The Intestinal Barrier 

The outer epithelial layer of the intestinal tract interfaces with the outer environment, and affords the initial line of defensive protection and defense against pathogens, pollutants and environmental toxins. Its integrity is based on a composite of interconnected adherent proteins to keep the junctions between cells impenetrable. Thus, the mucosal layer acts as a physical barrier but also provides immune surveillance and response. It also functions in immune tolerance. The mucosal layer is exposed to an enormous number of substances, specifically food antigens, thousands of species of bacteria, fungi and viruses which all of which must be discriminated against as either friend or foe. While the innate immune system is instinctually reactive to an unknown substance the more evolved adaptive immune system differentiates and stores an immune memory of which antigens especially foods, are harmless, and require no intervention. 

If it is damaged, the surface immune protection becomes inadequate and undesirable molecules and antigens can then pass into the interior tissue where they encounter the lymphatic immune system lying beneath the intestinal mucosa. While other mucosal surfaces in the genital, urologic and respiratory tracts have similar protective mechanisms, the intestinal immune system represents 70% of our total immune system. 
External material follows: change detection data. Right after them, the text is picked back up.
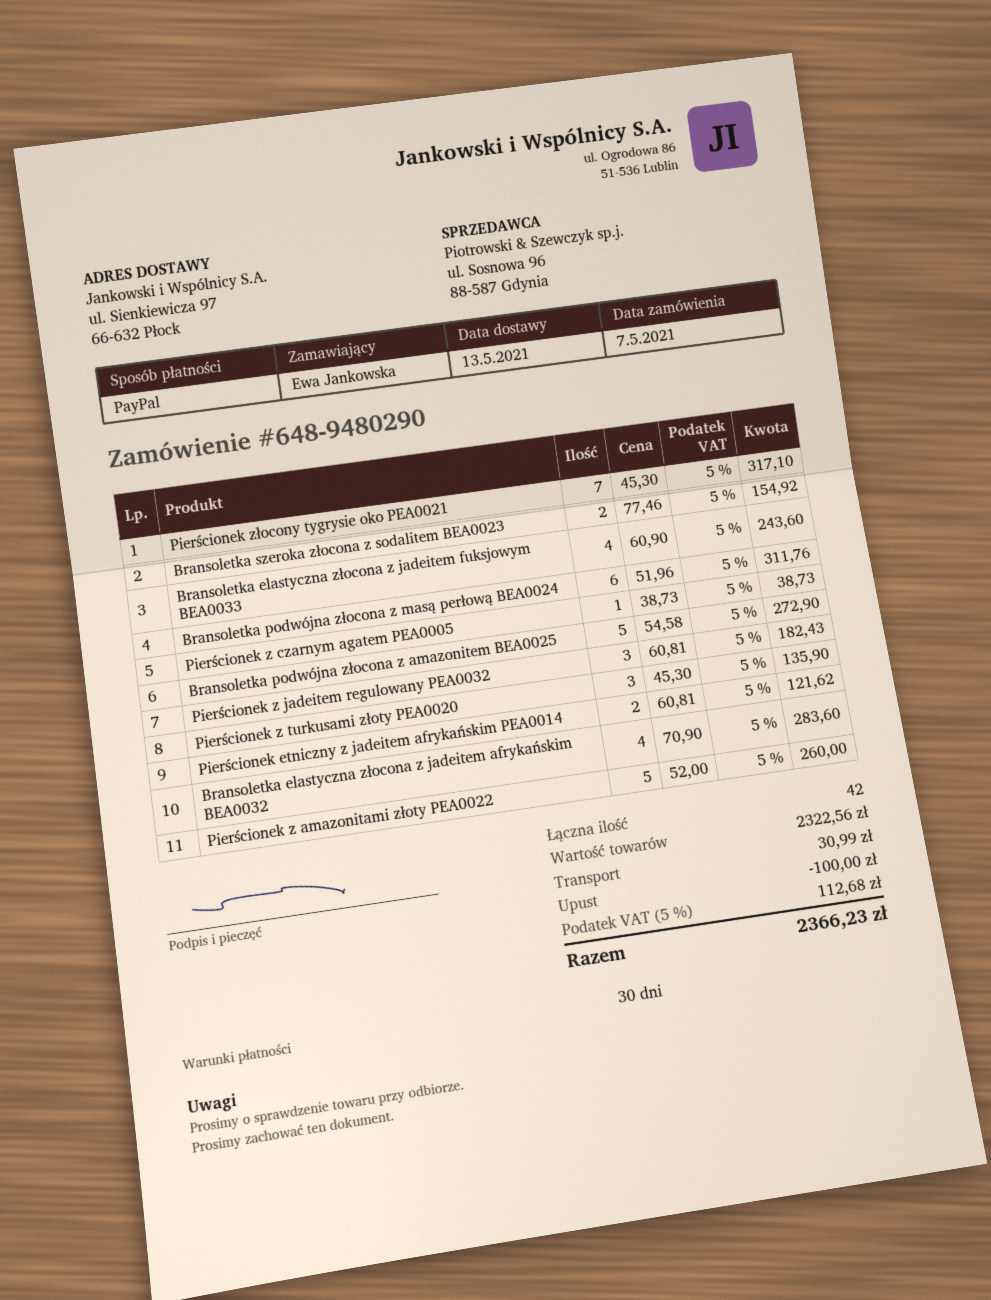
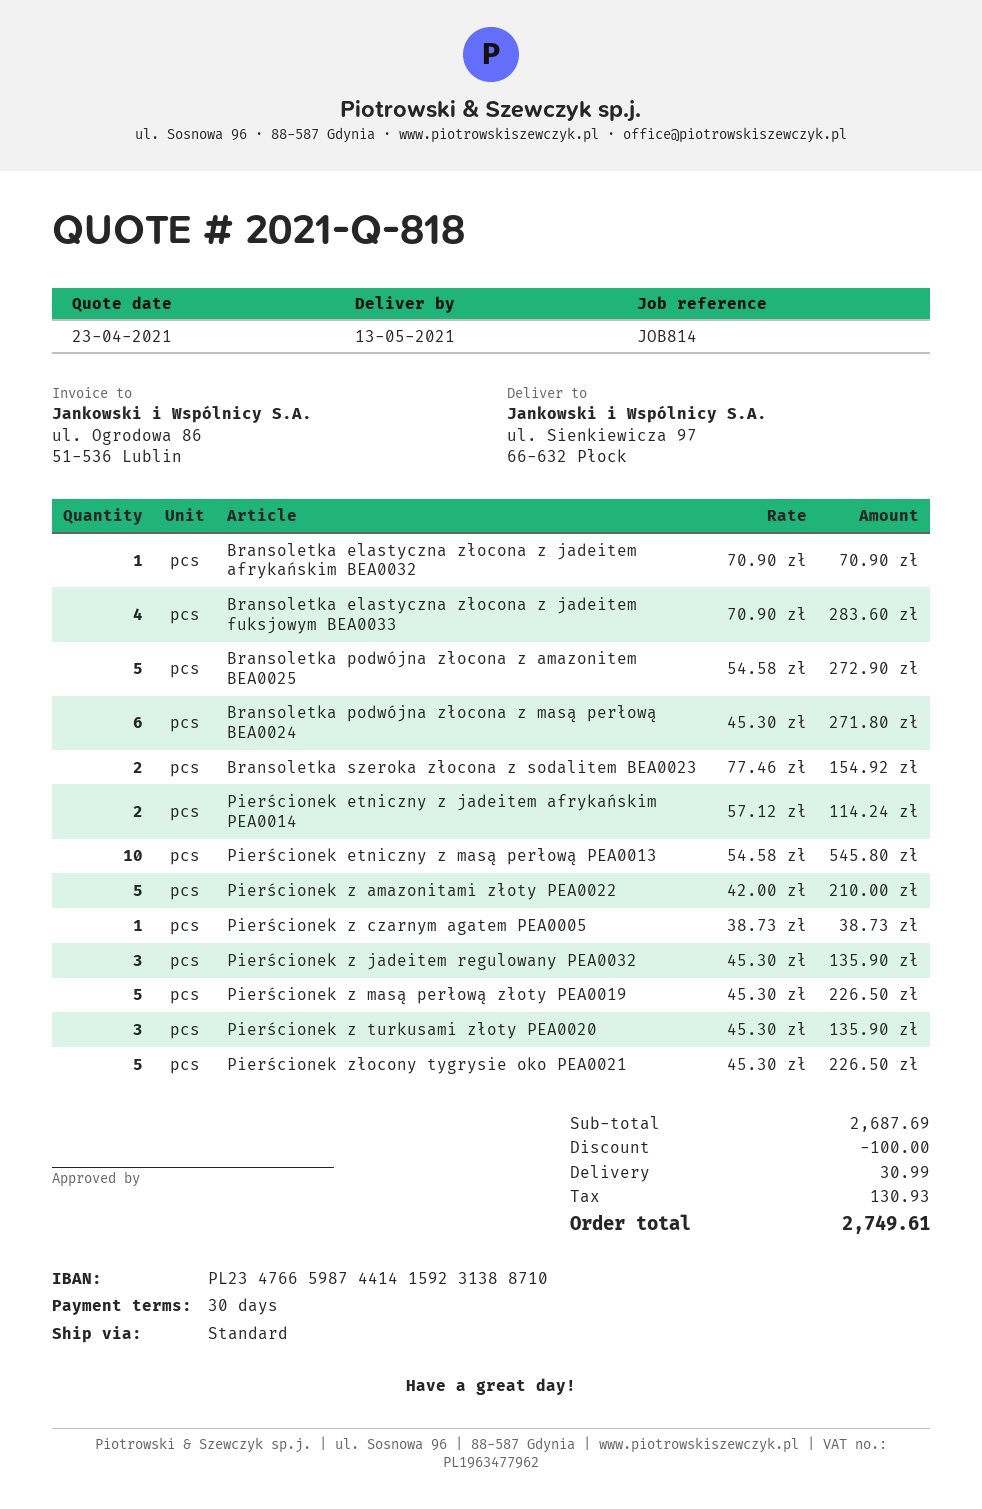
Pierścionek złocony tygrysie oko PEA0021: 7 x 45.30 = 317.10 -> 5 x 45.30 = 226.50
Bransoletka elastyczna złocona z jadeitem fuksjowym BEA0033: 4 x 60.90 = 243.60 -> 4 x 70.90 = 283.60
Bransoletka podwójna złocona z masą perłową BEA0024: 6 x 51.96 = 311.76 -> 6 x 45.30 = 271.80
Pierścionek z jadeitem regulowany PEA0032: 3 x 60.81 = 182.43 -> 3 x 45.30 = 135.90
Pierścionek etniczny z jadeitem afrykańskim PEA0014: 2 x 60.81 = 121.62 -> 2 x 57.12 = 114.24
Bransoletka elastyczna złocona z jadeitem afrykańskim BEA0032: 4 x 70.90 = 283.60 -> 1 x 70.90 = 70.90
Pierścionek z amazonitami złoty PEA0022: 5 x 52.00 = 260.00 -> 5 x 42.00 = 210.00
Pierścionek etniczny z masą perłową PEA0013: none -> 10 x 54.58 = 545.80
Pierścionek z masą perłową złoty PEA0019: none -> 5 x 45.30 = 226.50
subtotal: 2322.56 -> 2687.69
tax: 112.68 -> 130.93
total: 2366.23 -> 2749.61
Damage to this mucosal layer by specific Insults are capable of damaging the gut as well as affecting the microbiome. These include:

Environmental agents:

Diesel & other hydrocarbons

Organic compounds, benzene, formaldehyde

Microplastics in the water, air and soil

Solvents 

Ozone: traffic, power plants, forest fires, industry

Detergents 

Glyphosate 

Other Sources:

Multiple Pathogens, EBV and other viruses, mycotoxins, dysbiosis alterations, SARs-Cov-2 

Food additives

Antibiotics 

Alcohol/ excessive Fat and Sugar

NSAIDs

Allergens: foods, animals, grasses/weeds

Processed foods

Leaky Gut or Gut Penetrability 

With damage to the epithelial mucosal layer of the small intestine, called Leaky Gut, the barrier and the protection it affords no longer prevents the increased amounts of different microbial pathogens, toxic substances and food molecules from penetrating the interior connective tissue layer, the lamina propria area, activating a much larger amplified immune system response to control the breach. 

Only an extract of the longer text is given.